BEGIN

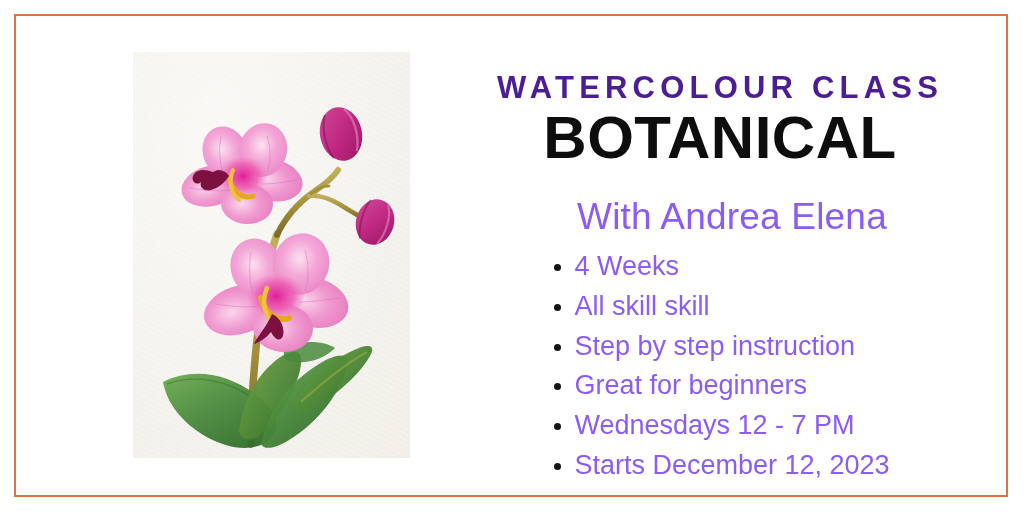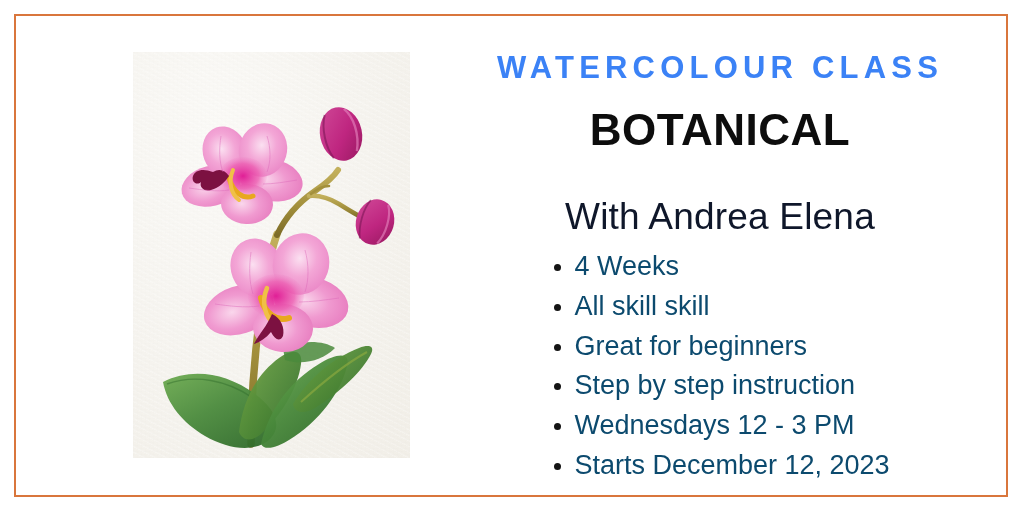"WATERCOLOUR CLASS" .eyebrow { color: #3b82f6 -> #4c1d95; top: 0 -> 20px }
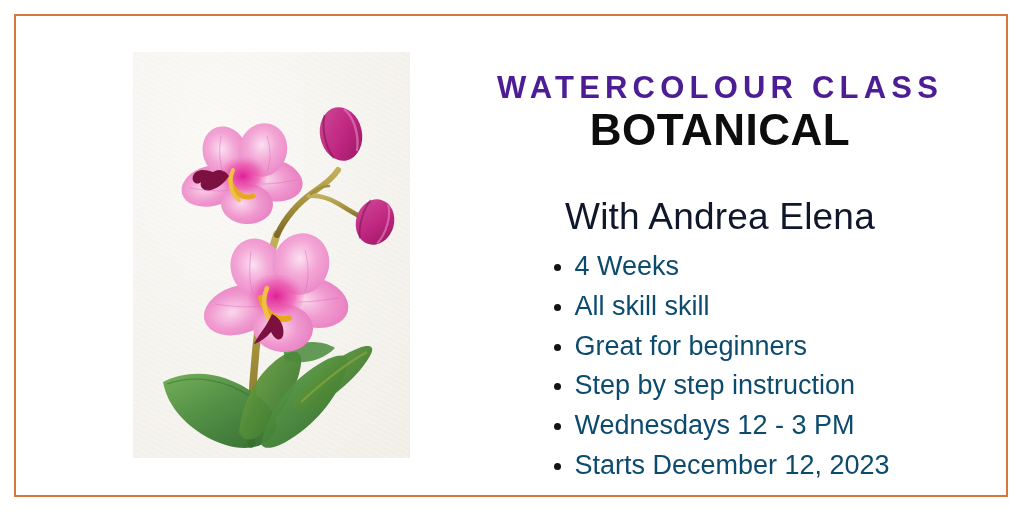"BOTANICAL" .headline { font-size: 44px -> 60px }
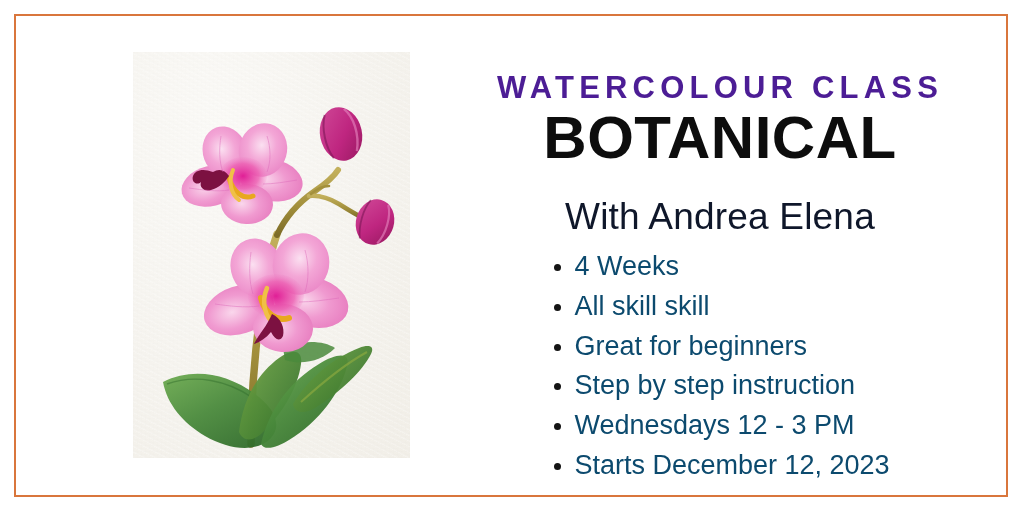"With Andrea Elena" .instructor { color: #0f172a -> #8b5cf6; left: 0 -> 12px }
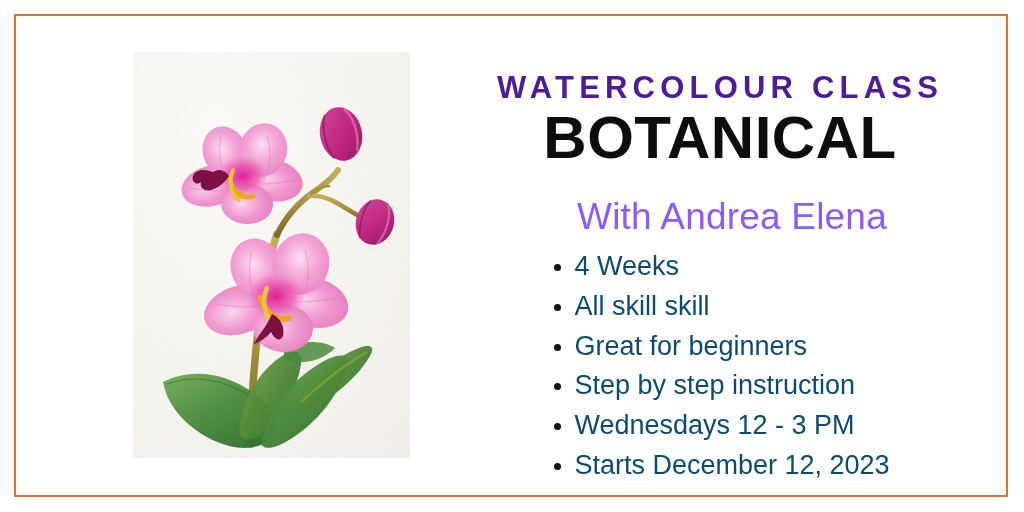"4 Weeks" .bullet-item { color: #0c4a6e -> #8b5cf6 }
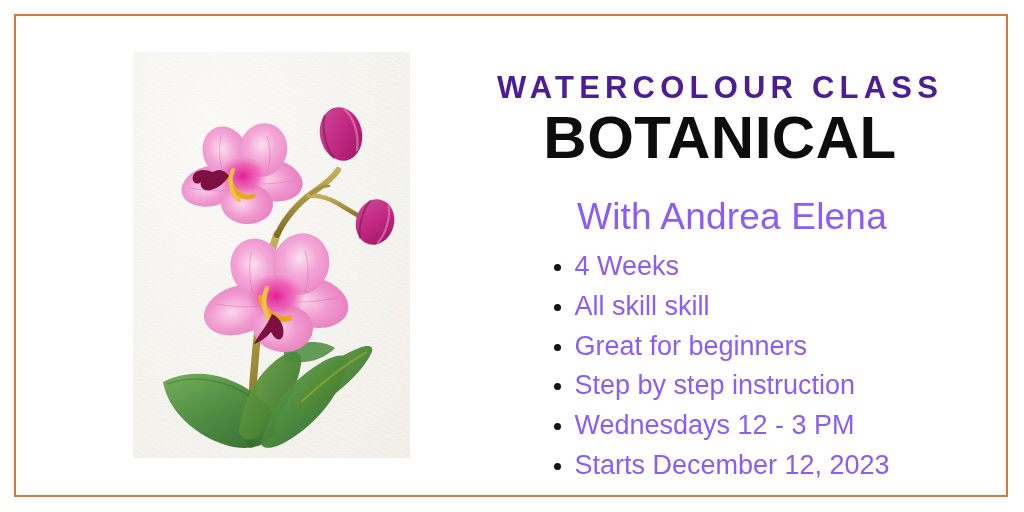"Great for beginners" li.bullet-item { order: before "Step by step instruction" -> after "Step by step instruction" }
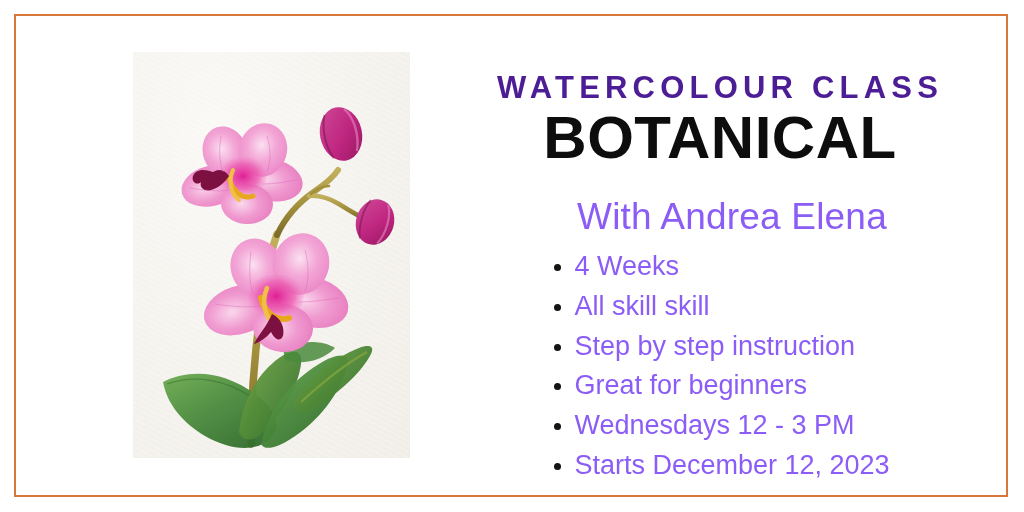"Wednesdays 12 - 3 PM" li.bullet-item { text: 3 -> 7 }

END

Your task:
Your answer is an exact copy of the records above, stripped of pictures.

Answer area:
"WATERCOLOUR CLASS" .eyebrow { color: #3b82f6 -> #4c1d95; top: 0 -> 20px }
"BOTANICAL" .headline { font-size: 44px -> 60px }
"With Andrea Elena" .instructor { color: #0f172a -> #8b5cf6; left: 0 -> 12px }
"4 Weeks" .bullet-item { color: #0c4a6e -> #8b5cf6 }
"Great for beginners" li.bullet-item { order: before "Step by step instruction" -> after "Step by step instruction" }
"Wednesdays 12 - 3 PM" li.bullet-item { text: 3 -> 7 }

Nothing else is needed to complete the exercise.